■ **WHAT IS NEEDED**: What are the lines of the listing below, word for word, from the first down to the one that contains "[304,441,381,454] the rails"?

■ **DATA RECORDS**:

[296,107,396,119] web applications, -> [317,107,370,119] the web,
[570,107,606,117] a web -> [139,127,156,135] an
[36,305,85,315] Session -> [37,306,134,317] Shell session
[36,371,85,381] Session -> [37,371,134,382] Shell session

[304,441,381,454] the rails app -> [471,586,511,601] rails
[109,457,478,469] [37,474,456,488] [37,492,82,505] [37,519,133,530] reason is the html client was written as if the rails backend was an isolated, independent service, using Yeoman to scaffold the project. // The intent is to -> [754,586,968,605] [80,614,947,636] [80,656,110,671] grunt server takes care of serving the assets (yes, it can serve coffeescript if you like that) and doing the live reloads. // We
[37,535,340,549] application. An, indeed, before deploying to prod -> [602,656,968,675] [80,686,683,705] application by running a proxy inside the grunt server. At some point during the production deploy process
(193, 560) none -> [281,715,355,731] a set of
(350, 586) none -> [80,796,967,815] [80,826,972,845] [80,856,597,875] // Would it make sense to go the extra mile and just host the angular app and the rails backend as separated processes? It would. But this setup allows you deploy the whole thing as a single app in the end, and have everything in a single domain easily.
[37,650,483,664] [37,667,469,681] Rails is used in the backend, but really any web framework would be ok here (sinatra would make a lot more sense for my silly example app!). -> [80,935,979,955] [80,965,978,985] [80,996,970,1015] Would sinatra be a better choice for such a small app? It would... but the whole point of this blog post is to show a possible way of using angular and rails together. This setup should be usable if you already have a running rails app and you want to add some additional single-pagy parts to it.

■ **EXERCISE RESPONSE**:
[296,107,396,119] web applications, -> [317,107,370,119] the web,
[570,107,606,117] a web -> [139,127,156,135] an
[36,305,85,315] Session -> [37,306,134,317] Shell session
[36,371,85,381] Session -> [37,371,134,382] Shell session

[304,441,381,454] the rails app -> [471,586,511,601] rails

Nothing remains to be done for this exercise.